My family is whole once again. Different and whole. We are one.

We were a unit decades ago and then something common happened. We grew in different directions, but instead of acknowledging what was happening and arranging paths that would serve all of us, it was as if a bomb exploded, leaving in its wake, a battlefield of injured and bleeding, with scars and pain that went on for far too long.

I’m here to tell you that, as of this past holiday, the war is over.

A few days before Christmas my 2 adult children, my daughter’s boyfriend, and my former husband arrived from the other side of the planet to the tiny island where I now live in Indonesia. We lived together in a foreign country with crazy drivers, rented motorcycles (oh yes, we were a motorcycle gang of 5 in Ubud, each with their own Honda…Did you see us weaving through cars all in a row?) My son surfed, we snorkeled in Lombok, relaxed in my jungle home, dined at new restaurants each night, attended a concert in Kuta to bring in the New Year where Michael Franti wrapped his arm around my son and danced with him. We ran and rode through the rain, waited out the rain, soaked up the sun when it made brief appearances, swam in the pool, surrendered to nearly daily massages, shot off fireworks over the rice paddies (“Man! You’d never be see anything like this in America!” my son exclaimed as the rockets did flare.) Laughter – lots of it. Accepting. Loving. Appreciating. Listening. Loving. Being.

We are family once again, sama sama in Balinese parlay, setting out into the world on separate paths, only now, with common heart. We’ve got each other’s backs and we respect our individual journeys. It is OK that we no longer meld in one direction as once we did. All faux pas, hurts and trespasses are forgiven and forgotten. Hoʻoponopono – I am sorry. Please forgive me. I love you. Thank you.

As expatriates, it comes with the territory that living far from “home” can result in not only physical but emotional distance from our families of origin. Healing at home and more time with our families is something I’m wagering that most of us long for. I know I do.

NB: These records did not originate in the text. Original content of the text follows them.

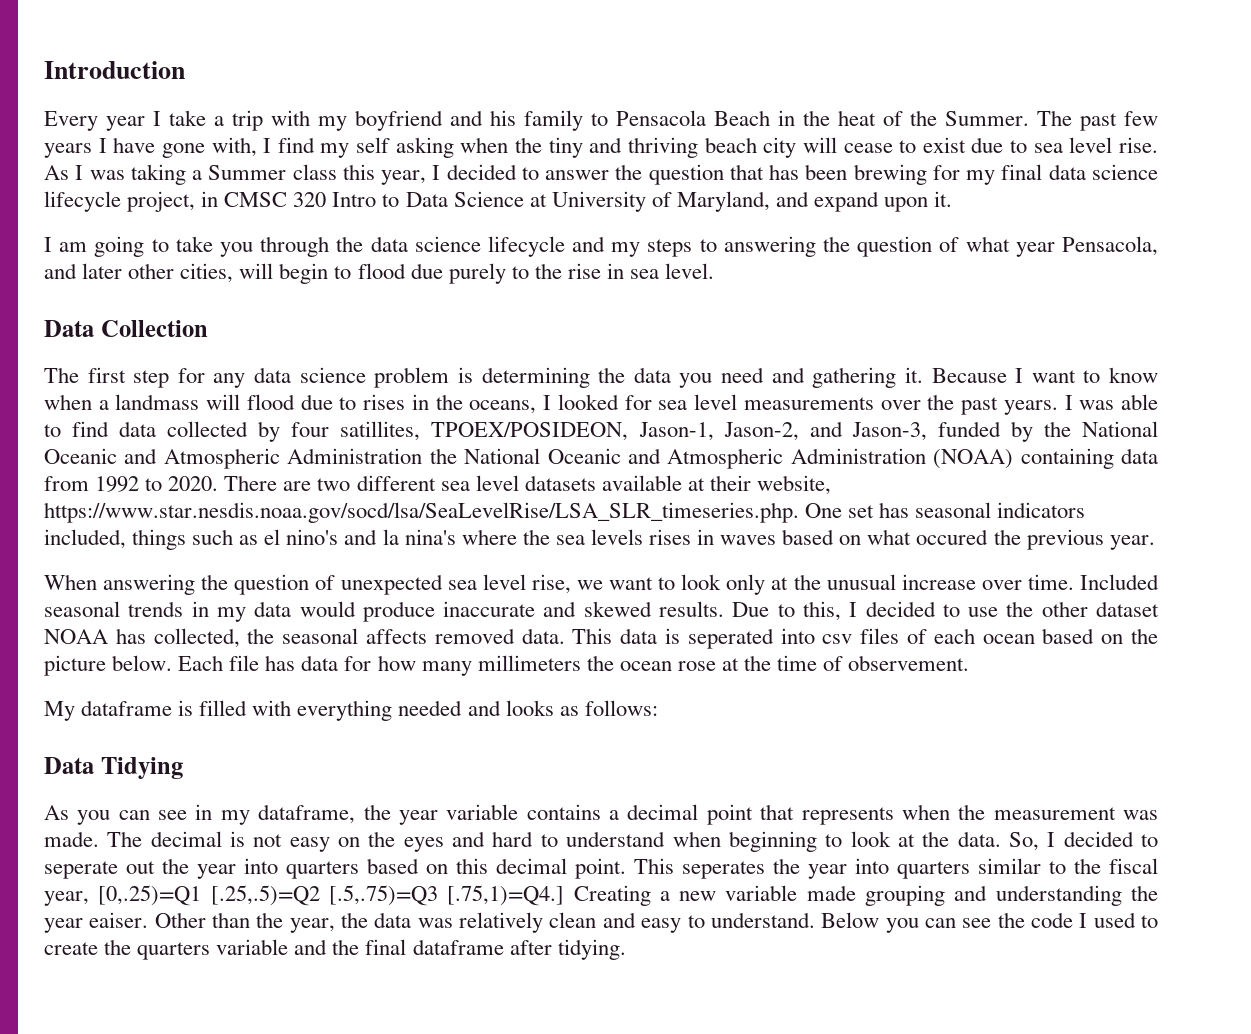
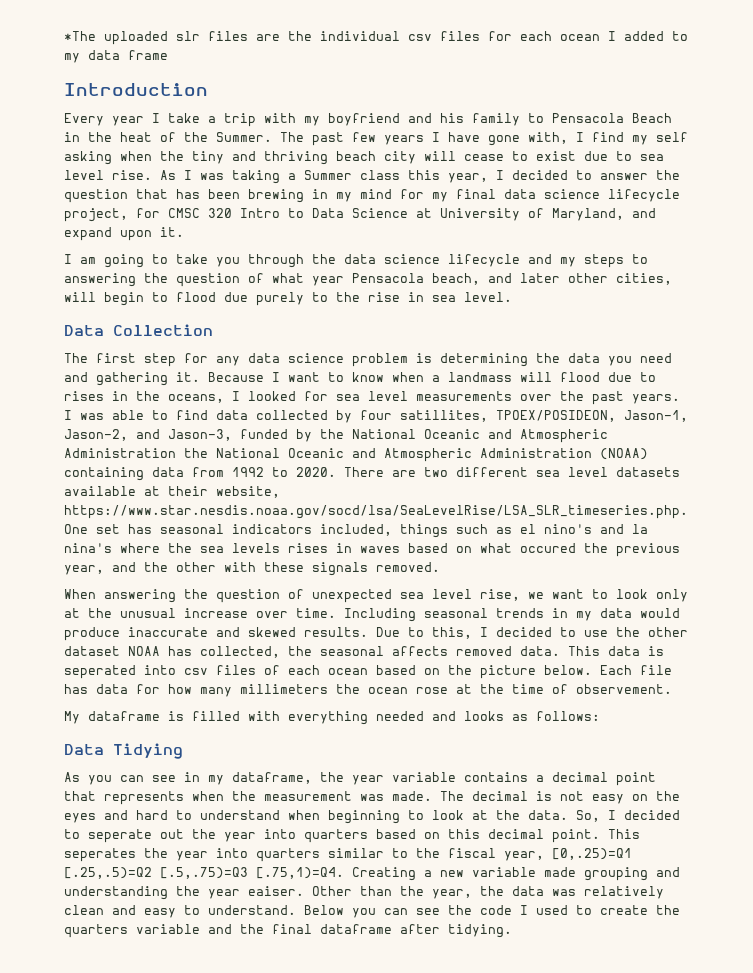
(44, 70) none -> [64,31,688,45] [64,50,168,63] *The uploaded slr files are the individual csv files for each ocean I added to my data frame //
(927, 174) none -> [312,189,392,202] in my mind
[201,191,219,207] in -> [136,208,160,218] for
[1061,236,1158,256] Pensacola, -> [352,273,480,285] Pensacola beach,
[1109,535,1155,550] year. -> [64,562,440,576] year, and the other with these signals removed.
[1080,574,1160,590] Included -> [344,608,416,622] Including
[447,885,565,906] [.75,1)=Q4.] -> [256,867,344,879] [.75,1)=Q4.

This concept of Oneness has been a biggie for me since I can remember thinking about these things. I was born into a family in California that believed that the human race is divided into 2 camps – the saved and the unsaved. I never could wrap my child heart around the fact that our neighbors not to mention foreigners – all those “unbelievers” out there, were, well, “bad”. They didn’t seem all that different from us. I sensed something in them that was beautiful and born of love – same as us. Seven years ago, I named my Turkish company – a business to place western tourists in real Muslim neighborhoods – Oneworld. And in retrospect, it seems that my whole life has been about scaling the metaphorical walls that keep us apart. It’s the reason I’ve spent the past decade not only meeting, but living among the Others on 4 continents in 7 countries.

Them as it turns out is Us – in business, politics, love, and life.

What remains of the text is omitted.